▶ **TASK INPUTS**
Start of Block
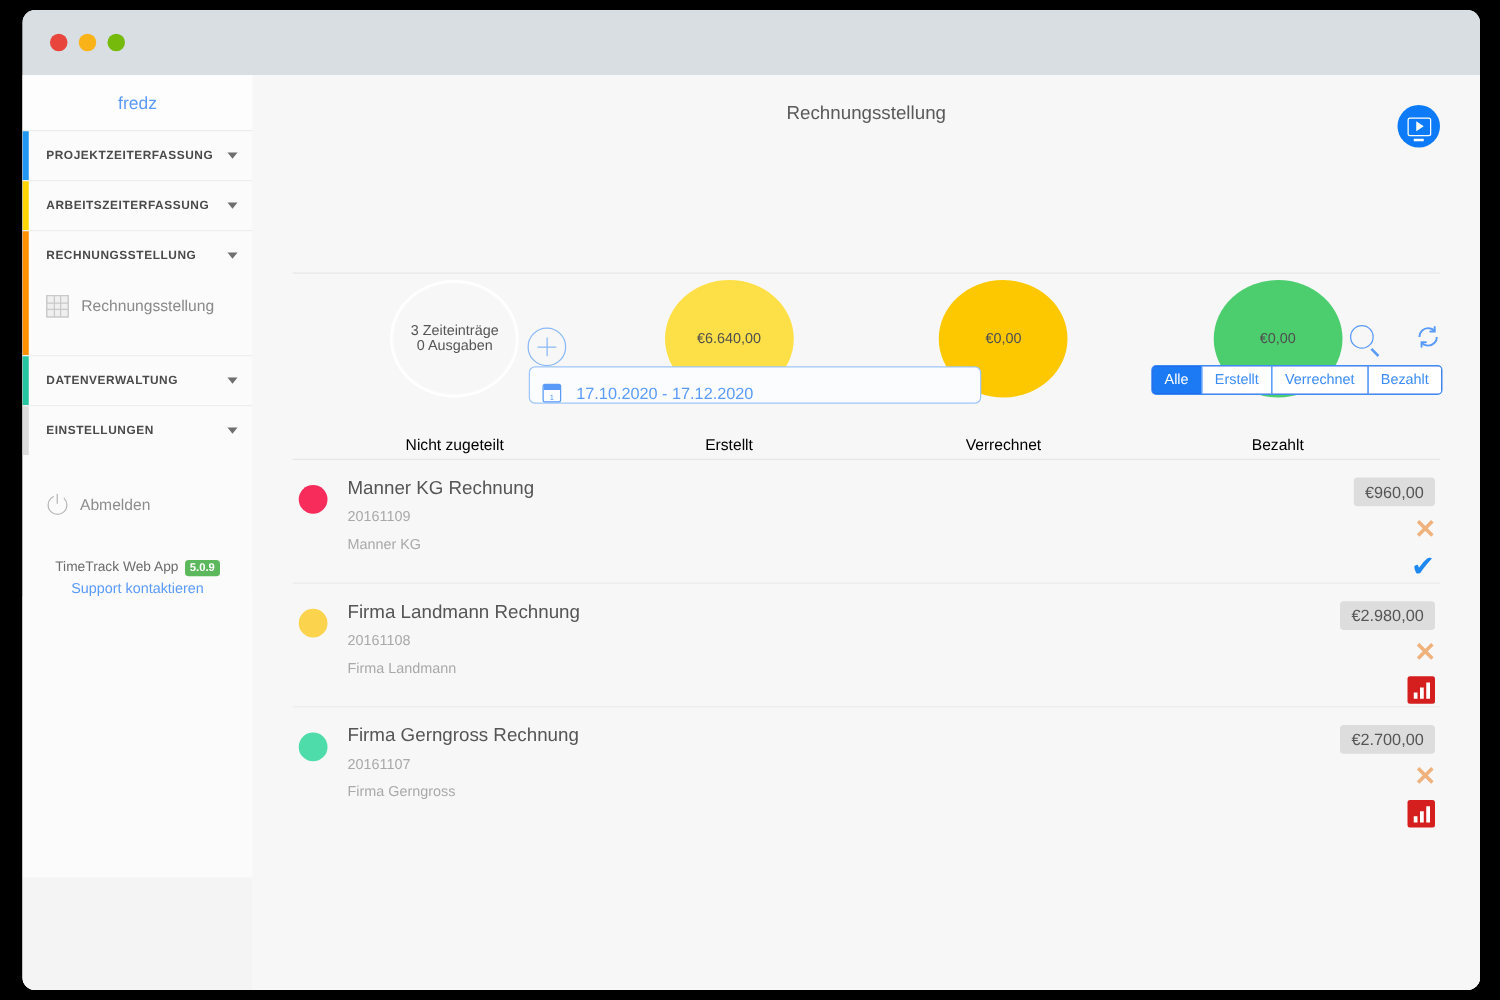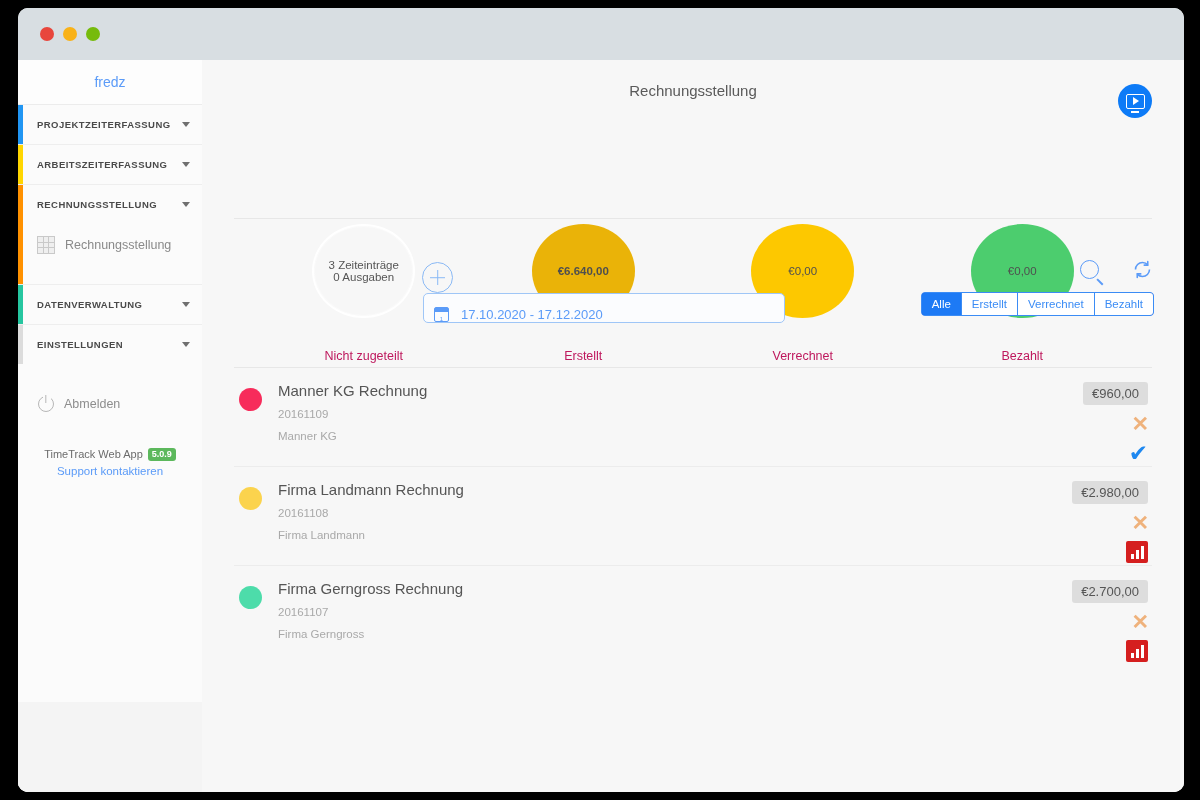--- a/index.html
+++ b/index.html
@@ -354,29 +354,29 @@
   .bubble {
     width: 103px; height: 94px;
     border-radius: 50%;
     margin: 0 auto;
     display: flex;
     flex-direction: column;
     align-items: center;
     justify-content: center;
   }
   .bubble.empty { border: 2px solid #ffffff; background: transparent; box-shadow: 0 0 0 1px #fafafa inset; }
-  .bubble.gray   { background: #eab308; font-weight: bold; }
+  .bubble.gray   { background: #fde047; }
   .bubble.yellow { background: #fdc800; }
   .bubble.green  { background: #4ccd6e; }
   .bubble .v { font-size: 11.5px; color: #4f4f4f; }
   .bubble.empty .v { color: #555; }
   .stat .caption {
     margin-top: 31px;
     font-size: 12.5px;
-    color: #be185d;
+    color: #000000;
   }
 
   
   .list {
     margin: 0 32px;
     flex: 1;
     overflow: hidden;
   }
   .row {
     height: 99px;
End of Block
▶ **WORK INSTRUCTION**
Filter the records down to the lines that contain the string "color", and copy those lines.

▶ **ANSWER SPACE**
   .bubble .v { font-size: 11.5px; color: #4f4f4f; }
   .bubble.empty .v { color: #555; }
-    color: #be185d;
+    color: #000000;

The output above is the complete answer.